Study these Bible passages. Although they may not all mention the fact that God is holy, they all reflect or assume his holiness.
 How do these verses oppose false teaching?
 In what way do the above verses identify a human failure to acknowledge that God is the Holy One?
E. IMPLICATIONS OF THE HOLINESS OF GOD – GOD HIMSELF DEFINES HOW HE IS TO BE WORSHIPPED
Because God is ‘holy’ he alone defines the criteria by which man is permitted to approach him. We do not have the right to decide that for ourselves. We do not have the right or the freedom to approach God on our own terms or conditions. God sets the terms. God sets the conditions. God explicitly states how he is to be approached and how he is to be worshipped.

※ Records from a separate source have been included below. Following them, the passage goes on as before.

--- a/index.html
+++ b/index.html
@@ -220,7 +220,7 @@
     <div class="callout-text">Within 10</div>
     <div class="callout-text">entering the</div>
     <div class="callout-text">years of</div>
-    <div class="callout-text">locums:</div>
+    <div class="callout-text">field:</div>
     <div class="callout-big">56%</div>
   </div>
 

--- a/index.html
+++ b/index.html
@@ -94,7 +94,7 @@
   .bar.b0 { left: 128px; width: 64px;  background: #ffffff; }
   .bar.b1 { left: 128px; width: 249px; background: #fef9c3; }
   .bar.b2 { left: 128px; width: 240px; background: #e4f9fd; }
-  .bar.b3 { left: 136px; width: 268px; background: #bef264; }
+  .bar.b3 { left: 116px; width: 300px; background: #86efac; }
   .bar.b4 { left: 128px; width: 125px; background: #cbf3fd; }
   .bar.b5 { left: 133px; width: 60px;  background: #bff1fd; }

Read the passages below to understand the implications of the holiness of God for our approach to him.
Implication #1: We cannot approach God or stand in his presence with our sin and guilt still upon us
Implication #2: We cannot approach God with hypocrisy and insincerity
Implication #3: We cannot make up our own rules, or discard his rules, about how to worship him. [Note: The whole of Leviticus spells out the strict rules and conditions under which sinful man is able to approach God.]
Implication #4: We cannot worship God and false gods at the same time. Syncretism – holding two belief systems together at the same time – is outlawed. God refuses to share his glory.
Implication #5: We can approach God only in and through Jesus Christ. When we do so, access and acceptance is guaranteed.